▸ WHAT YOU SHOULD DO: Scan the entries for "none". Every line that holds it is to be copied.

▸ RECORDS PROVIDED:
________________

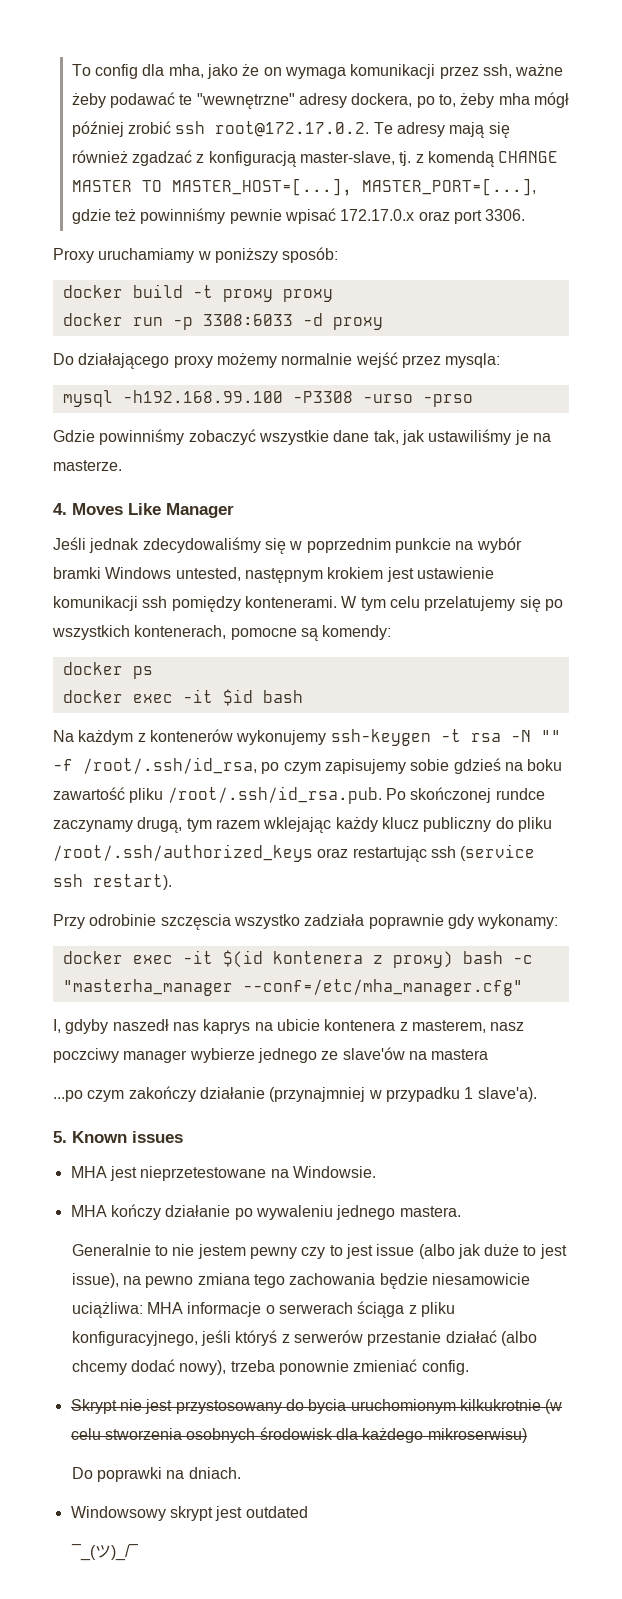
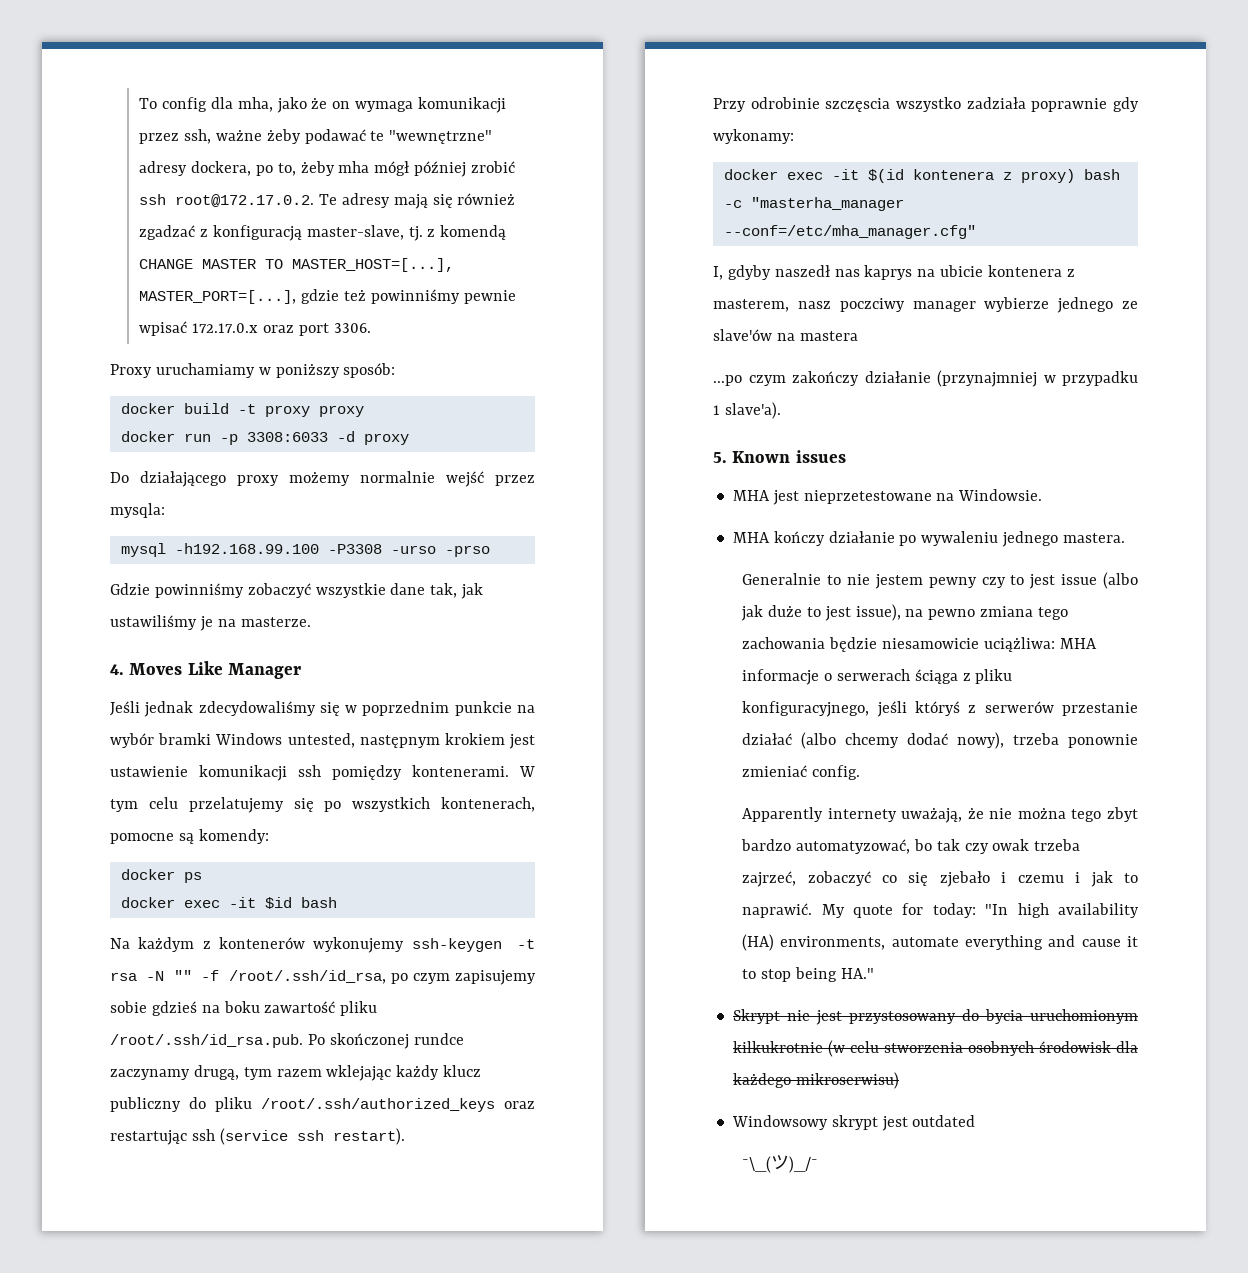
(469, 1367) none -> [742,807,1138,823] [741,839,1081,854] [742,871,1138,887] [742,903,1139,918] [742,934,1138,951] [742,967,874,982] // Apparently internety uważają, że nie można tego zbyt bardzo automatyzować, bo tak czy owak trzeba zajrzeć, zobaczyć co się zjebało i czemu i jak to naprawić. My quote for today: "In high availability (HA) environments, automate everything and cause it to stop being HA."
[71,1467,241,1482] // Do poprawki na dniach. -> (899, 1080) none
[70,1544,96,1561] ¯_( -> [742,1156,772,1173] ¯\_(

________________

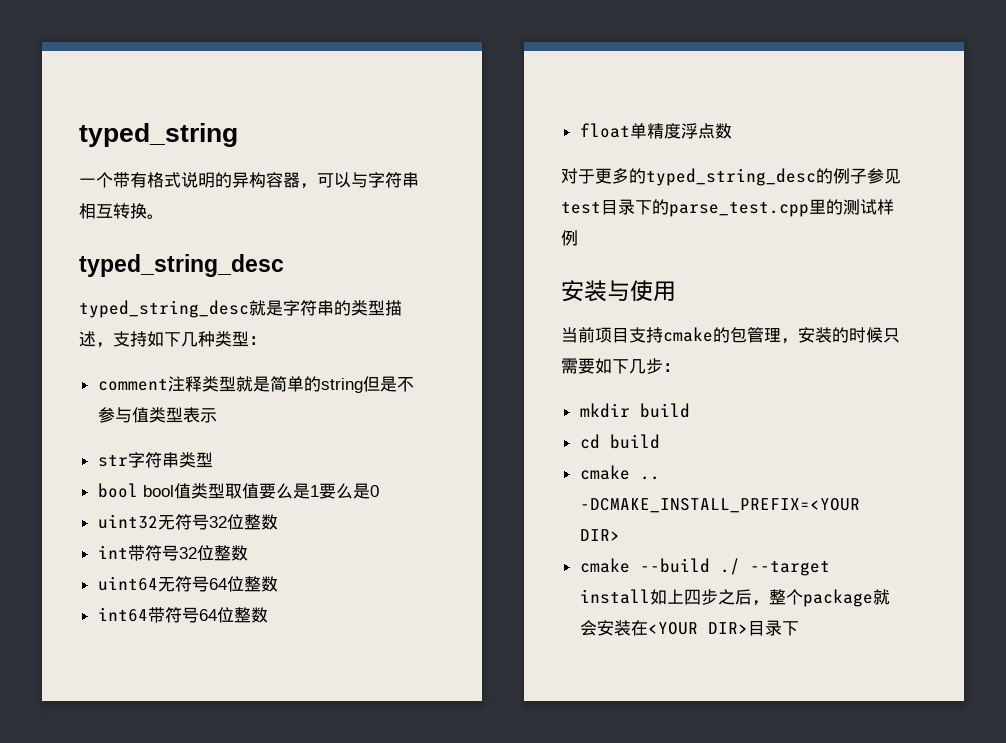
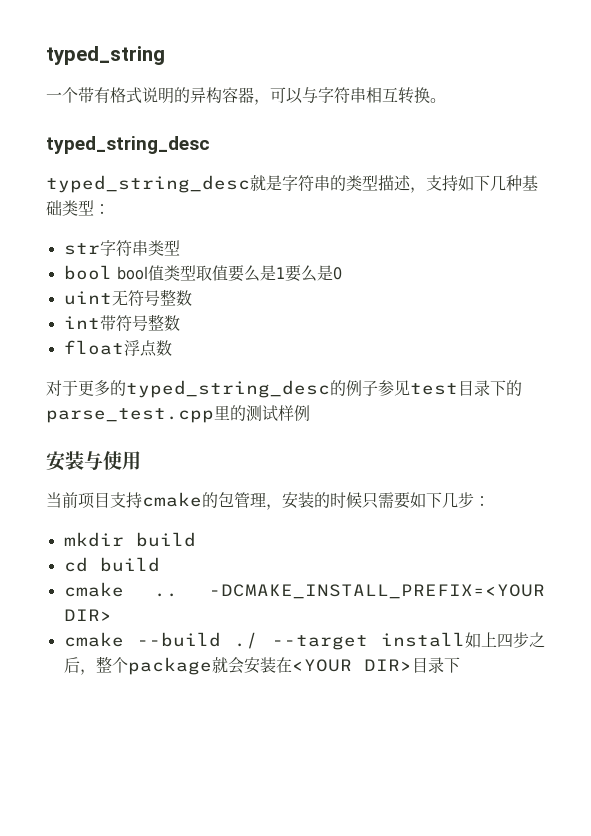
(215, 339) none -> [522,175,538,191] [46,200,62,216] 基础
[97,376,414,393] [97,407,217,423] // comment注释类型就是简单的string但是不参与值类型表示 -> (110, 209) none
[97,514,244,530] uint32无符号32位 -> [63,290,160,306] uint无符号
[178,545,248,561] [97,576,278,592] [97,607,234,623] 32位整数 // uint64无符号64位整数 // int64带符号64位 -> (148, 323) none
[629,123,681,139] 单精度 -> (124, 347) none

________________

▸ EXERCISE RESULT:
(469, 1367) none -> [742,807,1138,823] [741,839,1081,854] [742,871,1138,887] [742,903,1139,918] [742,934,1138,951] [742,967,874,982] // Apparently internety uważają, że nie można tego zbyt bardzo automatyzować, bo tak czy owak trzeba zajrzeć, zobaczyć co się zjebało i czemu i jak to naprawić. My quote for today: "In high availability (HA) environments, automate everything and cause it to stop being HA."
[71,1467,241,1482] // Do poprawki na dniach. -> (899, 1080) none
(215, 339) none -> [522,175,538,191] [46,200,62,216] 基础
[97,376,414,393] [97,407,217,423] // comment注释类型就是简单的string但是不参与值类型表示 -> (110, 209) none
[178,545,248,561] [97,576,278,592] [97,607,234,623] 32位整数 // uint64无符号64位整数 // int64带符号64位 -> (148, 323) none
[629,123,681,139] 单精度 -> (124, 347) none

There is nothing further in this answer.